Transcribe word for word the lines spanning the line with "(582, 117) // -> (518, 162) none" through the end of the records.

[Records from a dataset]
****************************************

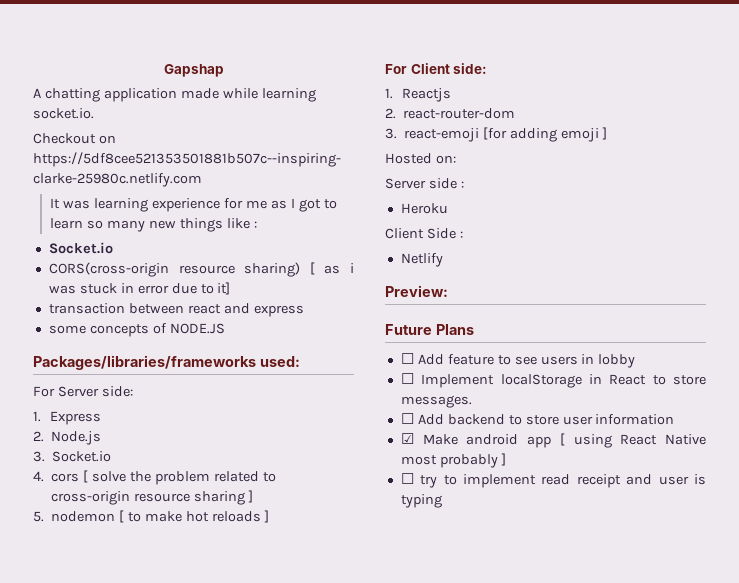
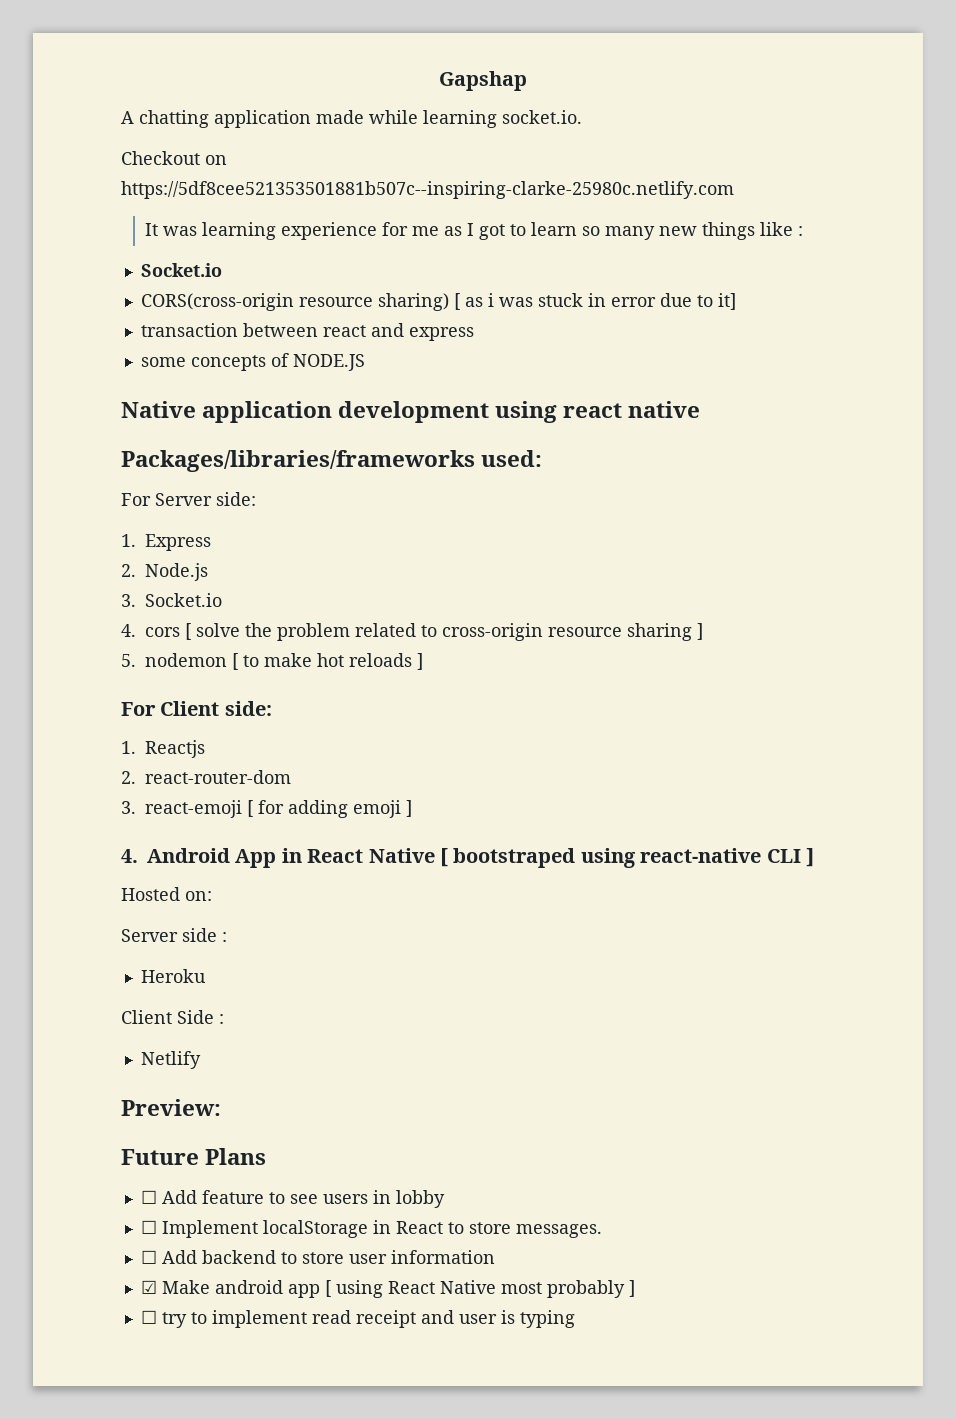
(225, 328) none -> [121,401,701,423] // Native application development using react native
[483,127,508,140] [for -> [247,800,285,817] [ for
(607, 133) none -> [121,848,814,868] // 4. Android App in React Native [ bootstraped using react-native CLI ]

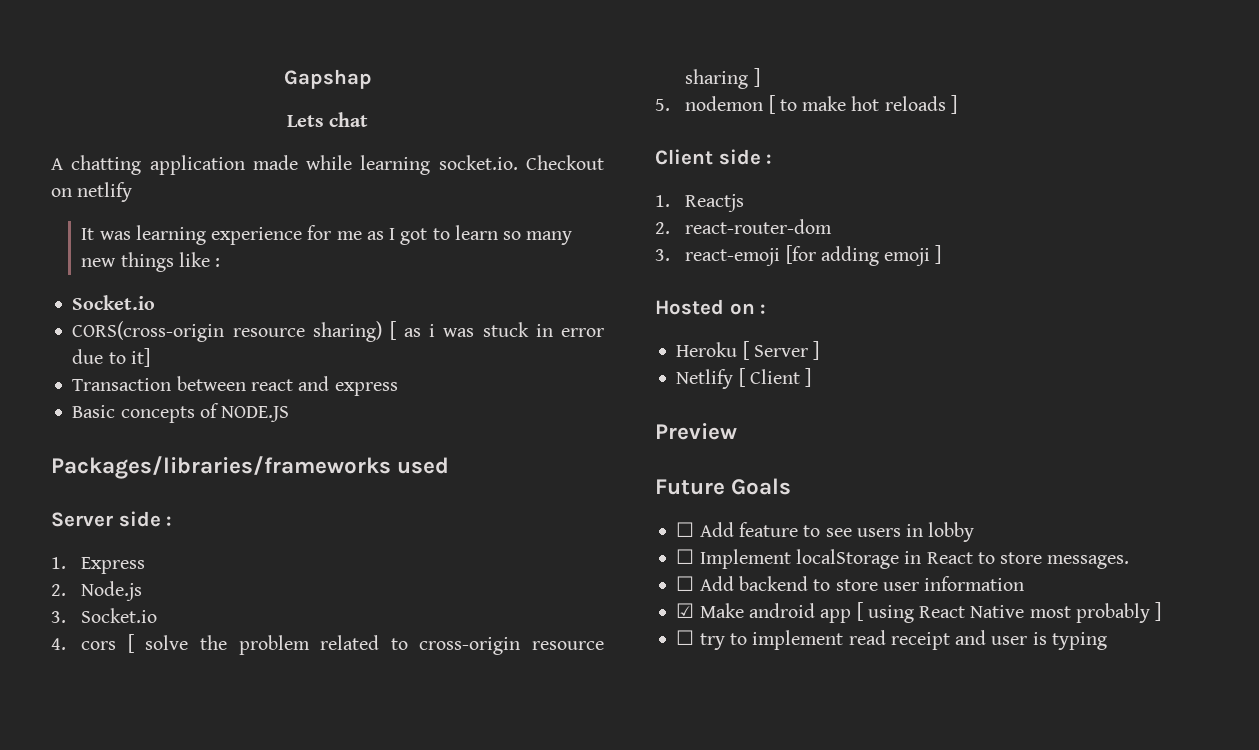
(527, 81) none -> [286,112,369,127] // Lets chat
(582, 117) // -> (518, 162) none
[121,181,734,199] https://5df8cee521353501881b507c--inspiring-clarke-25980c.netlify.com -> [77,182,133,202] netlify
[140,323,238,337] transaction -> [72,378,172,391] Transaction
[140,357,186,367] some -> [72,405,116,418] Basic
[121,401,701,423] [121,450,543,472] [121,492,256,506] Native application development using react native // Packages/libraries/frameworks used: // For Server side: -> [51,456,450,479] [51,511,173,527] Packages/libraries/frameworks used // Server side :
[121,701,272,716] For Client side: -> [655,149,773,165] Client side :
[247,800,285,817] [ for -> [785,245,816,264] [for
[121,848,814,868] [121,887,212,901] [121,928,227,942] [140,969,206,983] [121,1010,224,1024] [140,1051,201,1069] [121,1099,221,1116] 4. Android App in React Native [ bootstraped using react-native CLI ] // Hosted on: // Server side : // Heroku // Client Side : // Netlify // Preview: -> [655,299,767,315] [676,341,820,360] [676,368,812,389] [655,423,737,440] Hosted on : // Heroku [ Server ] // Netlify [ Client ] // Preview
[205,1148,267,1165] Plans -> [731,478,792,495] Goals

****************************************

» **Output of the task**:
(582, 117) // -> (518, 162) none
[121,181,734,199] https://5df8cee521353501881b507c--inspiring-clarke-25980c.netlify.com -> [77,182,133,202] netlify
[140,323,238,337] transaction -> [72,378,172,391] Transaction
[140,357,186,367] some -> [72,405,116,418] Basic
[121,401,701,423] [121,450,543,472] [121,492,256,506] Native application development using react native // Packages/libraries/frameworks used: // For Server side: -> [51,456,450,479] [51,511,173,527] Packages/libraries/frameworks used // Server side :
[121,701,272,716] For Client side: -> [655,149,773,165] Client side :
[247,800,285,817] [ for -> [785,245,816,264] [for
[121,848,814,868] [121,887,212,901] [121,928,227,942] [140,969,206,983] [121,1010,224,1024] [140,1051,201,1069] [121,1099,221,1116] 4. Android App in React Native [ bootstraped using react-native CLI ] // Hosted on: // Server side : // Heroku // Client Side : // Netlify // Preview: -> [655,299,767,315] [676,341,820,360] [676,368,812,389] [655,423,737,440] Hosted on : // Heroku [ Server ] // Netlify [ Client ] // Preview
[205,1148,267,1165] Plans -> [731,478,792,495] Goals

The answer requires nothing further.